Conversion activity was very successful everywhere among the peoples along the frontier of the Empire, and its influence was also felt among the “Huns” on the northern shores of the Black Sea. In sixth- century Byzantine records the word “Hun” is, as we know, a collective name including different Turkish peoples, as e.g., the Ogur tribes driven from the Ural towards the Caucasus and the Sea of Azov by the great stream of migration of the nations after the collapse of Attila’s empire. Thus when “Huns” living on this territory are mentioned, it means primarily the Ogurs, Utigurs, Cutrigurs, Onogurs and the Bulgars.

Many foreign elements are met with in the Byzantine Empire of the sixth century. The army was full of barbarians who fought partly in separate divisions, partly dispersed in Byzantine troops. As members of the Byzantine forces they were, of course, Christians. Beside the barbarians conquered, or taken prisoners and settled in the Empire in the course of wars, many foreigners voluntarly joined the Byzantine forces, and after being christened, often rose to high positions in the army or at the Imperial court. There were some Huns among them. Some Huns serving in the forces are even mentioned by their names in contemporary records, so for example Akum, “magister militum” of Illyricum in 536. He had been lifted from the baptismal font by Emperor Justinian himself, that is, the Emperor was his god- father.


But beside Christianizing the Huns living within the frontiers of the Empire, missionary work was very successful among the different Hun tribes on the northern shores of the Black Sea.

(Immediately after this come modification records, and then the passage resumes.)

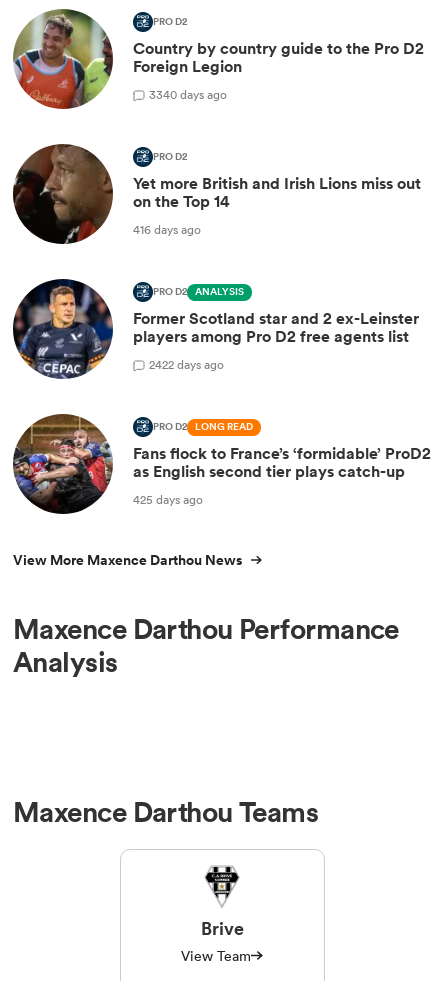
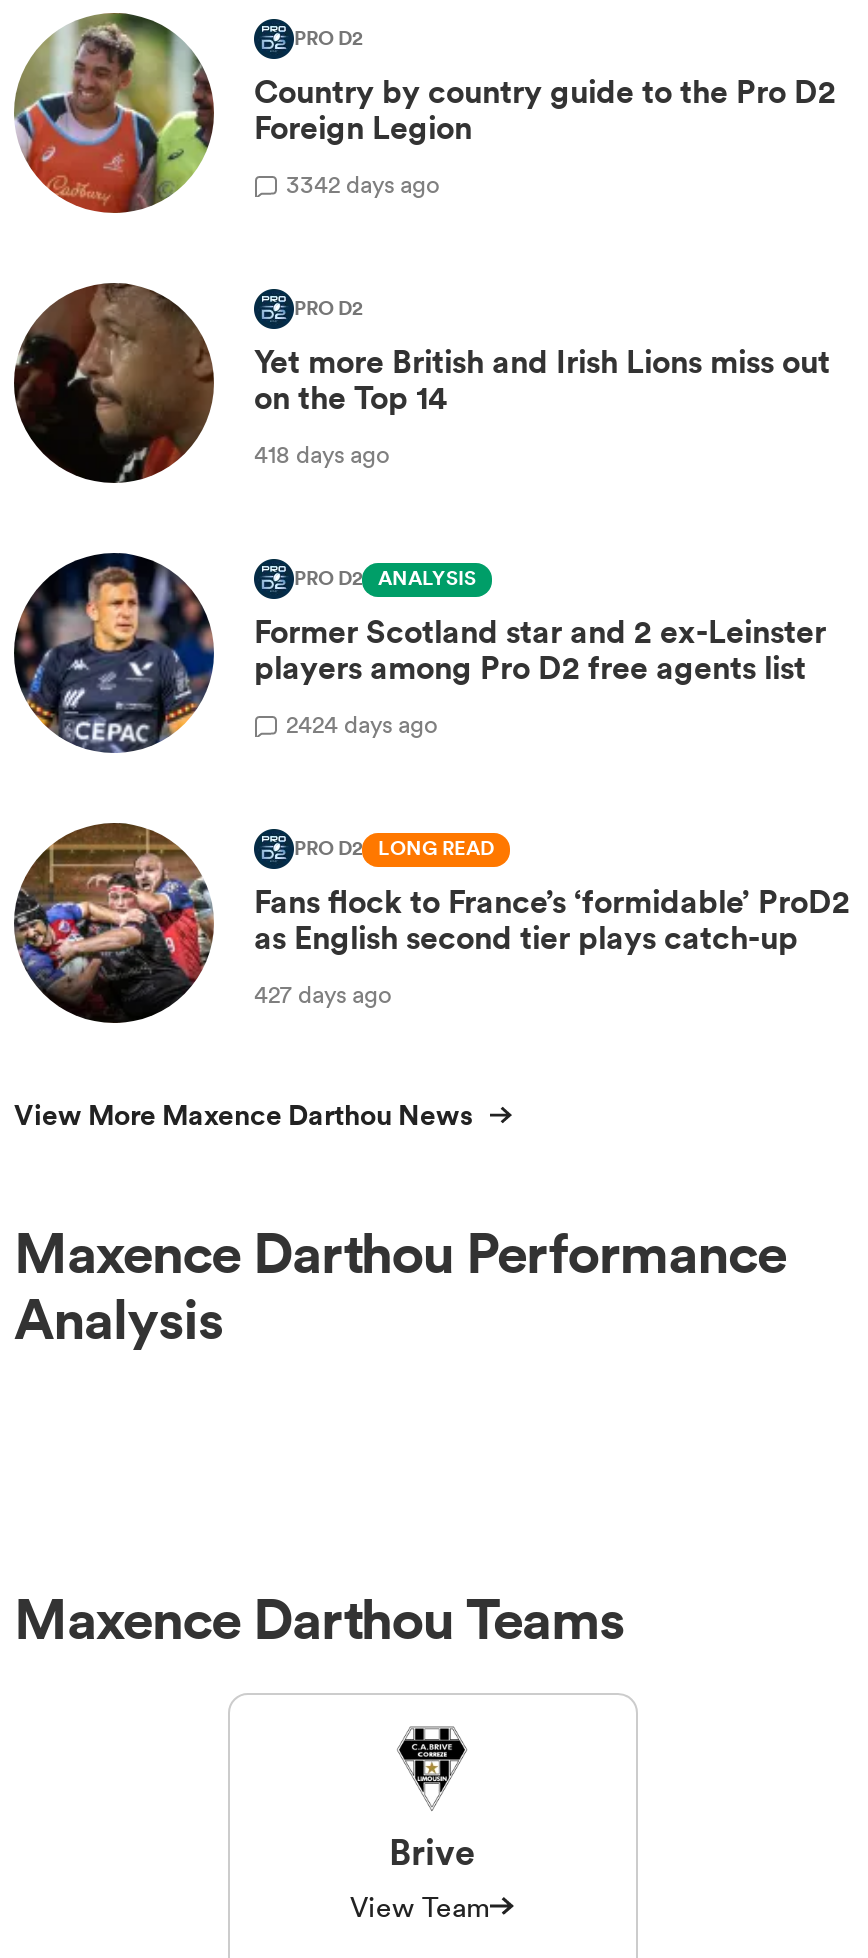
- 3340 days ago
+ 3342 days ago

- 416 days ago
+ 418 days ago

- 2422 days ago
+ 2424 days ago

- 425 days ago
+ 427 days ago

Archeological finds constitute evidence for closer contact of the Cutrigurs with Byzantine Christianity.

(…) In Cosmas Indicopleustes’ work referred to above, mention is made of the Bulgars as one of the peoples with whom Christianity found welcome. This fact is affirmed in a later eastern record.’ The “Huns” – whose prince in 619 had come to Constantinople, where he was christened and where he attained the rank of patricius – are apparently to be identified with the Bulgars. This Hun prince was probably no other but Organa, whose nephew Kobrat, founder of “Great Bulgaria,” had spent his childhood at the Imperial court of Byzanium, where he became a Christian and a friend of the Emperor Heraclius. A similar case is recorded later, in the eighth century, when Telerig, prince of the Danubian Bulgars, had to flee from his country in 777. He went to Constantinople where Emperor Leo IV welcomed him cordially, became his godfather, made a patricius of him, and married him to a relative of his wife’s.

Summing up all these data, it may be established that traces of Christian Missionary activities among Turkish peoples are to be found everywhere on the territories between the Caspian and the Danube from the fourth to the eighth century. Among the Turkish peoples living east of the Caucasus, the heresy of the Manichaeans and Nestorians made conquests while the orthodox Church con- verted the “Huns” living North of the Caucasus and the northern shores of the Black Sea, and the Bulgars.